= Jorge Isaac =

Jorge Isaac (born 1974 in Caracas, Venezuela) completed his professional training under with Walter van Hauwe at the Conservatorium van Amsterdam in 2000. In 2002, Isaac received his Master's degree in contemporary performance and live electronics at the same institution. In 2006 he was appointed as Professor of recorder at the Conservatorium van Amsterdam, carrying on the famous Amsterdam Recorder School.

Jorge Isaac has been awarded several international prizes, such as the International Gaudeamus Interpreters Competition 2001 (including the special prize "best use of electronics") in The Netherlands and the Krzysztof Penderecki International Competition of Contemporary Music in Poland (2001). In 2004 he was awarded the first prize at the Jur Naessens Music Award in Amsterdam with his multimedia production "Mensa Secunda". In 2007 he received an Award of Distinction at the Prix Ars Electronica in Austria for his work "Marionette".

As a soloist, Isaac has given a large number of performances and masterclasses over the globe. He has participated in varied recording productions, such as radio broadcasts for the Hessen's radio (HR4) in Germany, Teldec (Germany), Concertzender (NL), blockflute samplers in the US, and his own music together with the film composer Elik Alvarez (Los Angeles). Over 150 new compositions have been specially written for him.

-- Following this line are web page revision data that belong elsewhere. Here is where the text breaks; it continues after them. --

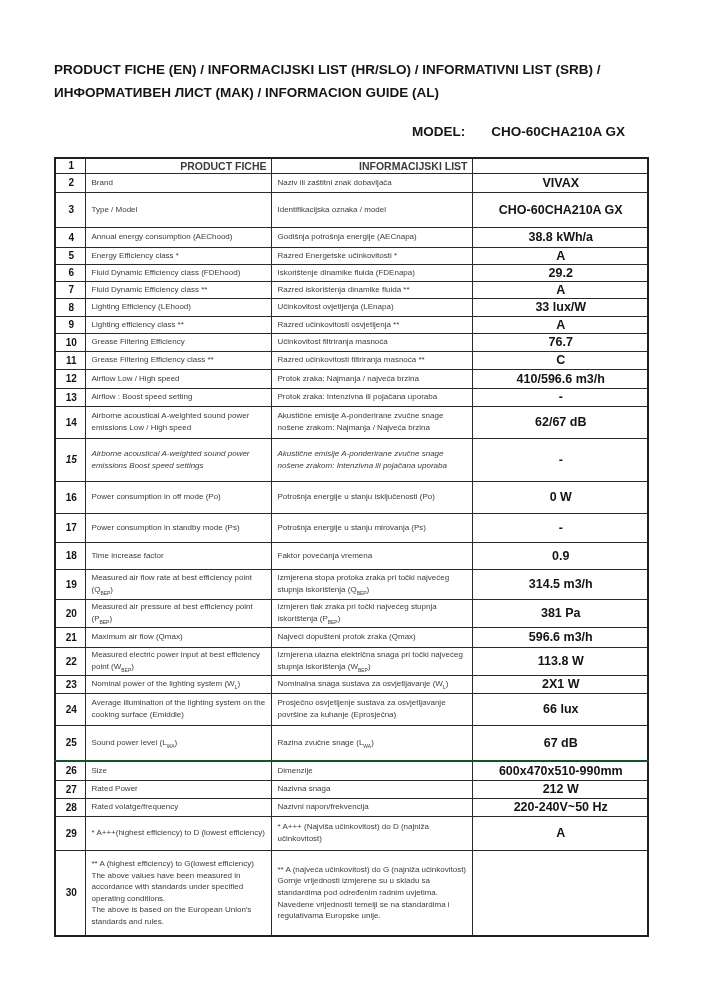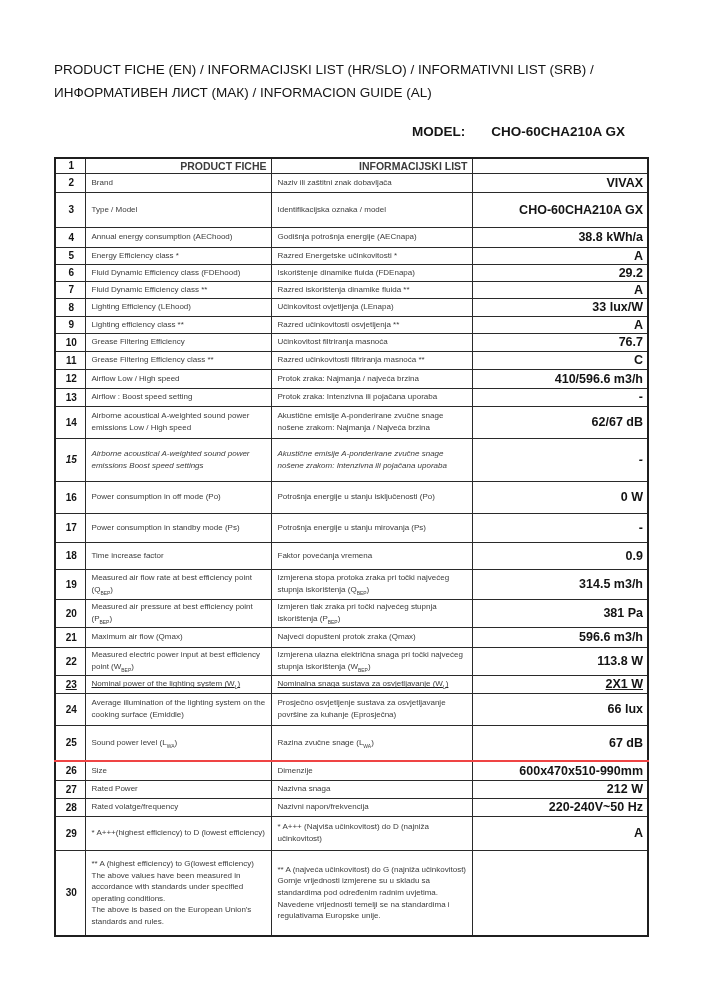--- a/index.html
+++ b/index.html
@@ -18,7 +18,7 @@
     top: 58px;
     width: 600px;
     font-size: 13.5px;
-    font-weight: 400;
+    font-weight: 700;
     line-height: 23px;
     color: #151515;
   }

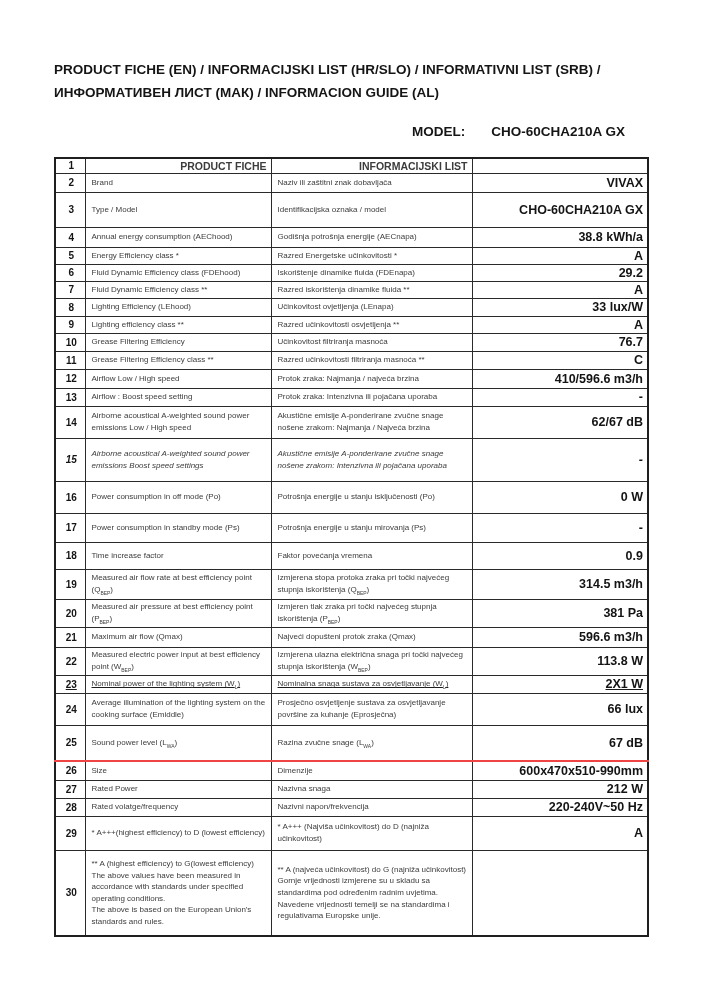--- a/index.html
+++ b/index.html
@@ -50,7 +50,7 @@
   .col-num  { width: 30px;  text-align: center; font-weight: 700; font-size: 10px; padding: 0; color: #141414; }
   .col-en   { width: 186px; font-size: 8px; line-height: 1.45; color: #3c3c3c; white-space: pre-line; }
   .col-hr   { width: 201px; font-size: 8px; line-height: 1.45; color: #3c3c3c; white-space: pre-line; }
-  .col-val  { width: 176px; text-align: right; font-weight: 700; font-size: 12.5px; color: #141414; padding: 0 2px; white-space: nowrap; }
+  .col-val  { width: 176px; text-align: center; font-weight: 700; font-size: 12.5px; color: #141414; padding: 0 2px; white-space: nowrap; }
   thead td  { font-weight: 700; text-align: right; color: #141414; border-bottom: 2px solid #1f1f1f; }
   thead .col-en, thead .col-hr { font-size: 10.5px; white-space: nowrap; line-height: 1; }
   tr.thick-top td { border-top: 2px solid #ef4444; margin-top: 24px; }

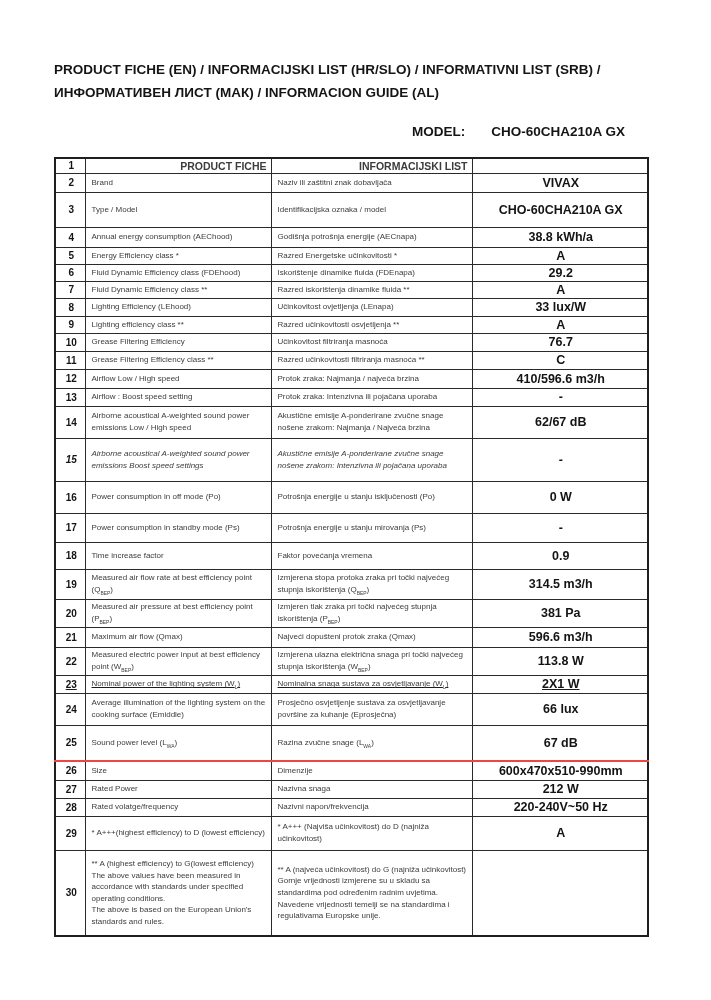--- a/index.html
+++ b/index.html
@@ -207,7 +207,7 @@
           <td class="col-hr">Izmjerena ulazna električna snaga pri točki najvećeg stupnja iskorištenja (W<sub>BEP</sub>)</td>
           <td class="col-val">113.8 W</td>
         </tr>
-        <tr style="height: 18px; text-decoration: underline;">
+        <tr style="height: 18px;">
           <td class="col-num">23</td>
           <td class="col-en">Nominal power of the lighting system (W<sub>L</sub>)</td>
           <td class="col-hr">Nominalna snaga sustava za osvjetljavanje (W<sub>L</sub>)</td>

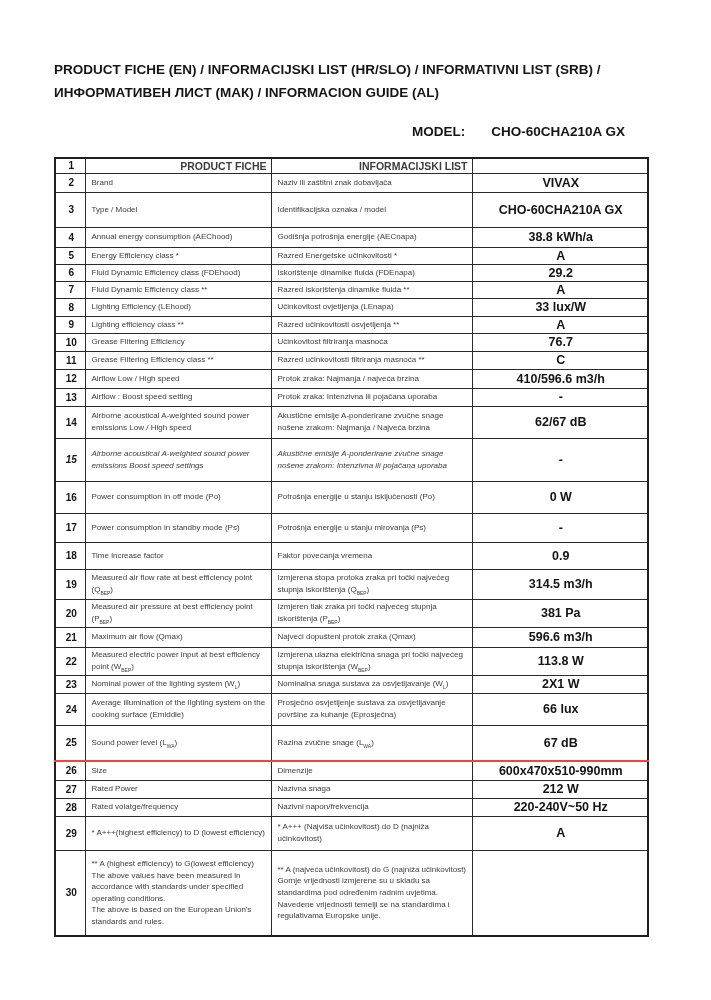--- a/index.html
+++ b/index.html
@@ -53,7 +53,7 @@
   .col-val  { width: 176px; text-align: center; font-weight: 700; font-size: 12.5px; color: #141414; padding: 0 2px; white-space: nowrap; }
   thead td  { font-weight: 700; text-align: right; color: #141414; border-bottom: 2px solid #1f1f1f; }
   thead .col-en, thead .col-hr { font-size: 10.5px; white-space: nowrap; line-height: 1; }
-  tr.thick-top td { border-top: 2px solid #ef4444; margin-top: 24px; }
+  tr.thick-top td { border-top: 2px solid #14532d; margin-top: 24px; }
   sub { font-size: 0.62em; line-height: 0; }
 </style>
 </head>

Jorge Isaac has collaborated with the ensembles Asko/Schönberg, Nieuw Ensemble, the Dutch Chamber Orchestra, The Dutch National Ballet, The Dutch Opera, stage director Pierre Audi, the composer György Ligeti, and the conductor Reinbert de Leeuw, among many other artists.

He is at the moment involved with a great variety of concerts and recitals, early and new music projects, multimedia performances, his teaching activities at the Conservatorium van Amsterdam, and in the production of large interdisciplinary works together with the Visisonor Foundation.